ABOUT THIS TASK: Print each entry in full, word for word, with no pictures in the result.

[Opening DATA PROVIDED section]

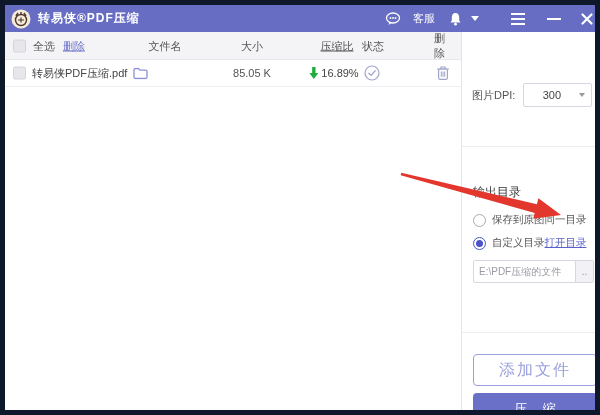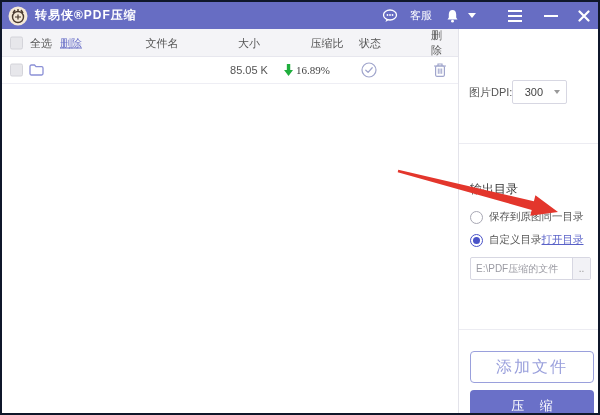--- a/index.html
+++ b/index.html
@@ -7,7 +7,7 @@
   body { font-family:"Liberation Sans","DejaVu Sans",sans-serif; }
   .window {
     position:relative; width:600px; height:415px; background:#be185d;
-    border:2px solid #0f172a; overflow:hidden; margin:0 auto;
+    border:5px solid #0f172a; overflow:hidden; margin:0 auto;
   }
   
   .titlebar {

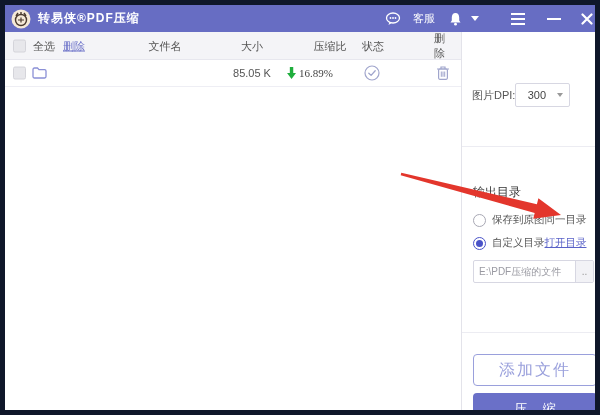--- a/index.html
+++ b/index.html
@@ -142,7 +142,7 @@
       <span class="abs hdr-link" style="left:58px;">删除</span>
       <span class="ctr" style="left:160px;">文件名</span>
       <span class="ctr" style="left:247px;">大小</span>
-      <span class="ctr" style="left:325px;">压缩比</span>
+      <span class="ctr" style="left:332px;text-decoration:underline;">压缩比</span>
       <span class="ctr" style="left:368px;">状态</span>
       <span class="ctr" style="left:438px;">删除</span>
     </div>

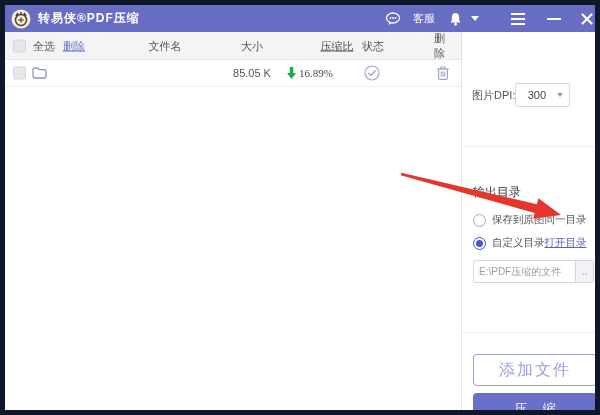--- a/index.html
+++ b/index.html
@@ -150,6 +150,7 @@
     <div class="trow">
       <span class="abs checkbox" style="left:8px;"></span>
       <span class="abs namewrap" style="left:27px;">
+        <span>转易侠PDF压缩.pdf</span>
         <span style="display:flex;">
           <svg width="15" height="12" viewBox="0 0 15 12">
             <path d="M1 2.5 C1 1.7 1.6 1 2.4 1 L5.5 1 L7 2.6 L12.6 2.6 C13.4 2.6 14 3.2 14 4 L14 9.6 C14 10.4 13.4 11 12.6 11 L2.4 11 C1.6 11 1 10.4 1 9.6 Z" fill="none" stroke="#8b90d6" stroke-width="1.3"></path>

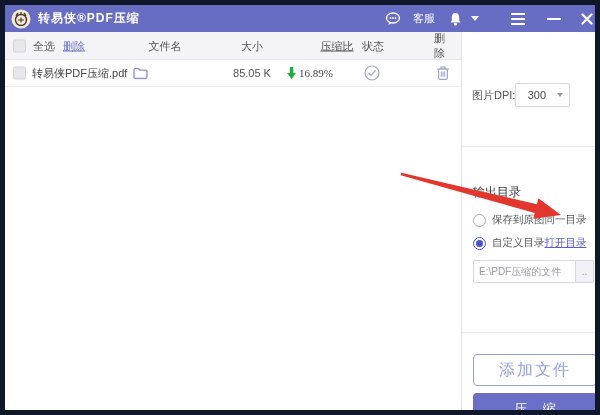--- a/index.html
+++ b/index.html
@@ -158,7 +158,7 @@
         </span>
       </span>
       <span class="ctr" style="left:247px; color:#555;">85.05 K</span>
-      <span class="ctr ratio" style="left:305px;font-family:Liberation Serif, serif;">
+      <span class="ctr ratio" style="left:329px;">
         <svg width="9" height="12" viewBox="0 0 9 12">
           <path d="M2.8 0 L6.2 0 L6.2 6 L9 6 L4.5 12 L0 6 L2.8 6 Z" fill="#1fae3d"></path>
         </svg>

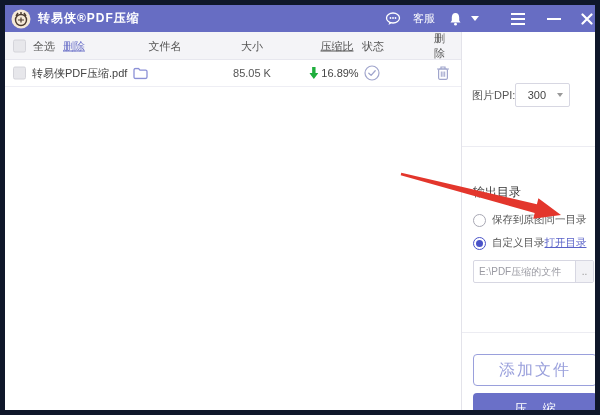--- a/index.html
+++ b/index.html
@@ -48,7 +48,7 @@
   .dpi-row { position:absolute; left:0; top:50px; width:144px; height:26px; display:flex; align-items:center; }
   .dpi-label { font-size:11px; color:#555; margin-left:10px; }
   .dpi-select {
-    width:55px; height:24px; border:1px solid #d7d7e2; border-radius:2px;
+    margin-left:8px; width:69px; height:24px; border:1px solid #d7d7e2; border-radius:2px;
     display:flex; align-items:center; background:#fff; cursor:pointer; font-size:11px; color:#444;
   }
   .dpi-select .val { flex:1; text-align:center; }

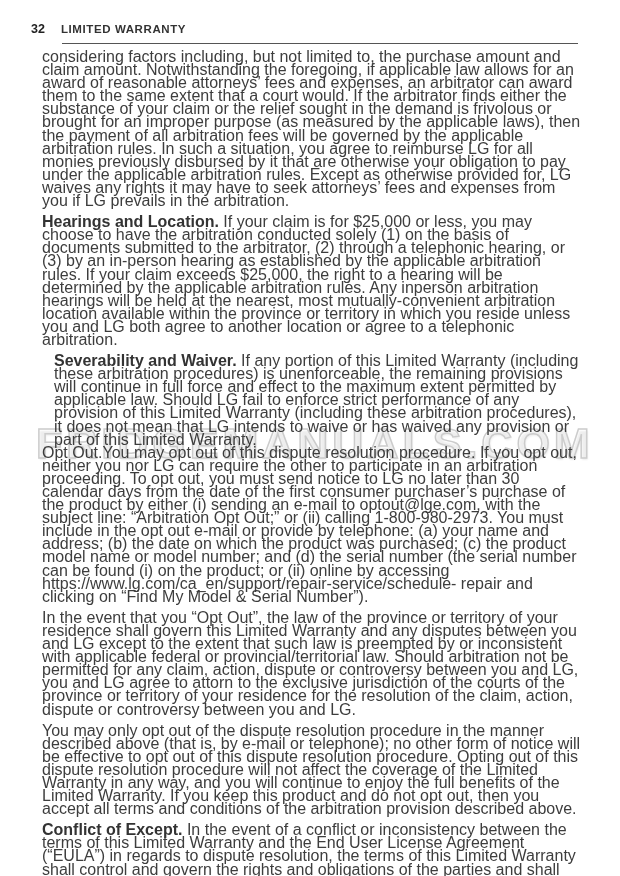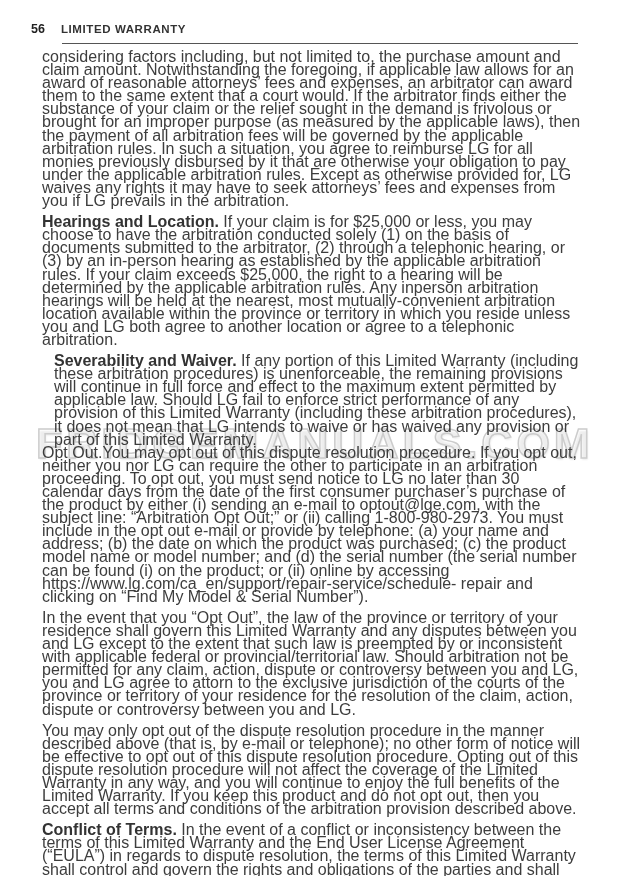--- a/index.html
+++ b/index.html
@@ -88,7 +88,7 @@
 
 <div class="page">
   <div class="header">
-    <span class="pagenum">56</span>
+    <span class="pagenum">32</span>
     <span class="header-title">LIMITED WARRANTY</span>
   </div>
   <div class="header-rule"></div>

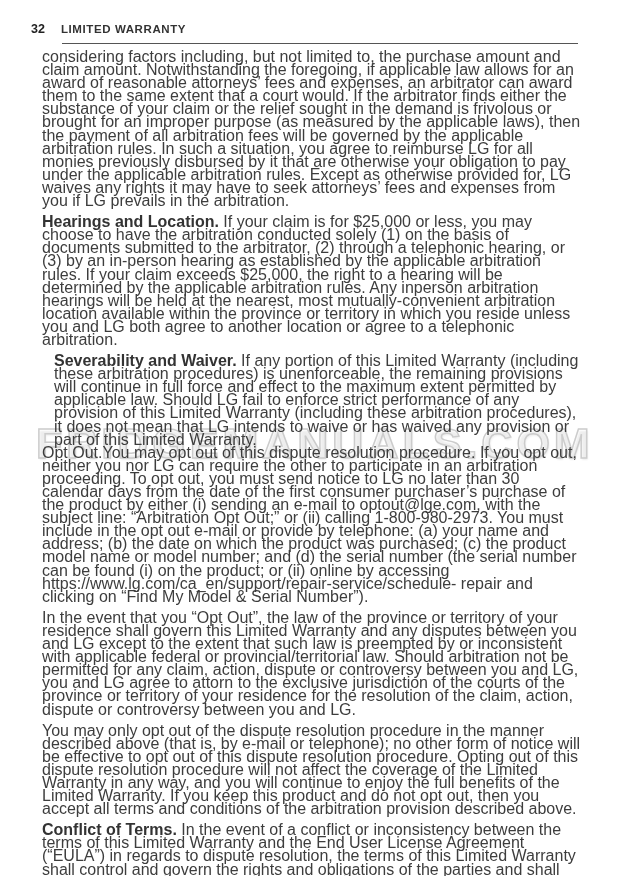--- a/index.html
+++ b/index.html
@@ -100,7 +100,7 @@
       <p>Opt Out.You may opt out of this dispute resolution procedure. If you opt out, neither you nor LG can require the other to participate in an arbitration proceeding. To opt out, you must send notice to LG no later than 30 calendar days from the date of the first consumer purchaser’s purchase of the product by either (i) sending an e-mail to optout@lge.com, with the subject line: “Arbitration Opt Out;” or (ii) calling 1-800-980-2973. You must include in the opt out e-mail or provide by telephone: (a) your name and address; (b) the date on which the product was purchased; (c) the product model name or model number; and (d) the serial number (the serial number can be found (i) on the product; or (ii) online by accessing https://www.lg.com/ca_en/support/repair-service/schedule- repair and clicking on “Find My Model &amp; Serial Number”).</p>
       <p>In the event that you “Opt Out”, the law of the province or territory of your residence shall govern this Limited Warranty and any disputes between you and LG except to the extent that such law is preempted by or inconsistent with applicable federal or provincial/territorial law. Should arbitration not be permitted for any claim, action, dispute or controversy between you and LG, you and LG agree to attorn to the exclusive jurisdiction of the courts of the province or territory of your residence for the resolution of the claim, action, dispute or controversy between you and LG.</p>
       <p>You may only opt out of the dispute resolution procedure in the manner described above (that is, by e-mail or telephone); no other form of notice will be effective to opt out of this dispute resolution procedure. Opting out of this dispute resolution procedure will not affect the coverage of the Limited Warranty in any way, and you will continue to enjoy the full benefits of the Limited Warranty. If you keep this product and do not opt out, then you accept all terms and conditions of the arbitration provision described above.</p>
-      <p class="extra-before"><b>Conflict of Terms. </b>In the event of a conflict or inconsistency between the terms of this Limited Warranty and the End User License Agreement (“EULA”) in regards to dispute resolution, the terms of this Limited Warranty shall control and govern the rights and obligations of the parties and shall take precedence over the EULA.</p>
+      <p class="extra-before"><b>Conflict of Except. </b>In the event of a conflict or inconsistency between the terms of this Limited Warranty and the End User License Agreement (“EULA”) in regards to dispute resolution, the terms of this Limited Warranty shall control and govern the rights and obligations of the parties and shall take precedence over the EULA.</p>
     </div>
 </div>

[Closing DATA PROVIDED section]

SOLUTION:
--- a/index.html
+++ b/index.html
@@ -7,7 +7,7 @@
   body { font-family:"Liberation Sans","DejaVu Sans",sans-serif; }
   .window {
     position:relative; width:600px; height:415px; background:#be185d;
-    border:2px solid #0f172a; overflow:hidden; margin:0 auto;
+    border:5px solid #0f172a; overflow:hidden; margin:0 auto;
   }
   
   .titlebar {

--- a/index.html
+++ b/index.html
@@ -142,7 +142,7 @@
       <span class="abs hdr-link" style="left:58px;">删除</span>
       <span class="ctr" style="left:160px;">文件名</span>
       <span class="ctr" style="left:247px;">大小</span>
-      <span class="ctr" style="left:325px;">压缩比</span>
+      <span class="ctr" style="left:332px;text-decoration:underline;">压缩比</span>
       <span class="ctr" style="left:368px;">状态</span>
       <span class="ctr" style="left:438px;">删除</span>
     </div>

--- a/index.html
+++ b/index.html
@@ -150,6 +150,7 @@
     <div class="trow">
       <span class="abs checkbox" style="left:8px;"></span>
       <span class="abs namewrap" style="left:27px;">
+        <span>转易侠PDF压缩.pdf</span>
         <span style="display:flex;">
           <svg width="15" height="12" viewBox="0 0 15 12">
             <path d="M1 2.5 C1 1.7 1.6 1 2.4 1 L5.5 1 L7 2.6 L12.6 2.6 C13.4 2.6 14 3.2 14 4 L14 9.6 C14 10.4 13.4 11 12.6 11 L2.4 11 C1.6 11 1 10.4 1 9.6 Z" fill="none" stroke="#8b90d6" stroke-width="1.3"></path>

--- a/index.html
+++ b/index.html
@@ -158,7 +158,7 @@
         </span>
       </span>
       <span class="ctr" style="left:247px; color:#555;">85.05 K</span>
-      <span class="ctr ratio" style="left:305px;font-family:Liberation Serif, serif;">
+      <span class="ctr ratio" style="left:329px;">
         <svg width="9" height="12" viewBox="0 0 9 12">
           <path d="M2.8 0 L6.2 0 L6.2 6 L9 6 L4.5 12 L0 6 L2.8 6 Z" fill="#1fae3d"></path>
         </svg>

--- a/index.html
+++ b/index.html
@@ -48,7 +48,7 @@
   .dpi-row { position:absolute; left:0; top:50px; width:144px; height:26px; display:flex; align-items:center; }
   .dpi-label { font-size:11px; color:#555; margin-left:10px; }
   .dpi-select {
-    width:55px; height:24px; border:1px solid #d7d7e2; border-radius:2px;
+    margin-left:8px; width:69px; height:24px; border:1px solid #d7d7e2; border-radius:2px;
     display:flex; align-items:center; background:#fff; cursor:pointer; font-size:11px; color:#444;
   }
   .dpi-select .val { flex:1; text-align:center; }

--- a/index.html
+++ b/index.html
@@ -88,7 +88,7 @@
 
 <div class="page">
   <div class="header">
-    <span class="pagenum">56</span>
+    <span class="pagenum">32</span>
     <span class="header-title">LIMITED WARRANTY</span>
   </div>
   <div class="header-rule"></div>

--- a/index.html
+++ b/index.html
@@ -100,7 +100,7 @@
       <p>Opt Out.You may opt out of this dispute resolution procedure. If you opt out, neither you nor LG can require the other to participate in an arbitration proceeding. To opt out, you must send notice to LG no later than 30 calendar days from the date of the first consumer purchaser’s purchase of the product by either (i) sending an e-mail to optout@lge.com, with the subject line: “Arbitration Opt Out;” or (ii) calling 1-800-980-2973. You must include in the opt out e-mail or provide by telephone: (a) your name and address; (b) the date on which the product was purchased; (c) the product model name or model number; and (d) the serial number (the serial number can be found (i) on the product; or (ii) online by accessing https://www.lg.com/ca_en/support/repair-service/schedule- repair and clicking on “Find My Model &amp; Serial Number”).</p>
       <p>In the event that you “Opt Out”, the law of the province or territory of your residence shall govern this Limited Warranty and any disputes between you and LG except to the extent that such law is preempted by or inconsistent with applicable federal or provincial/territorial law. Should arbitration not be permitted for any claim, action, dispute or controversy between you and LG, you and LG agree to attorn to the exclusive jurisdiction of the courts of the province or territory of your residence for the resolution of the claim, action, dispute or controversy between you and LG.</p>
       <p>You may only opt out of the dispute resolution procedure in the manner described above (that is, by e-mail or telephone); no other form of notice will be effective to opt out of this dispute resolution procedure. Opting out of this dispute resolution procedure will not affect the coverage of the Limited Warranty in any way, and you will continue to enjoy the full benefits of the Limited Warranty. If you keep this product and do not opt out, then you accept all terms and conditions of the arbitration provision described above.</p>
-      <p class="extra-before"><b>Conflict of Terms. </b>In the event of a conflict or inconsistency between the terms of this Limited Warranty and the End User License Agreement (“EULA”) in regards to dispute resolution, the terms of this Limited Warranty shall control and govern the rights and obligations of the parties and shall take precedence over the EULA.</p>
+      <p class="extra-before"><b>Conflict of Except. </b>In the event of a conflict or inconsistency between the terms of this Limited Warranty and the End User License Agreement (“EULA”) in regards to dispute resolution, the terms of this Limited Warranty shall control and govern the rights and obligations of the parties and shall take precedence over the EULA.</p>
     </div>
 </div>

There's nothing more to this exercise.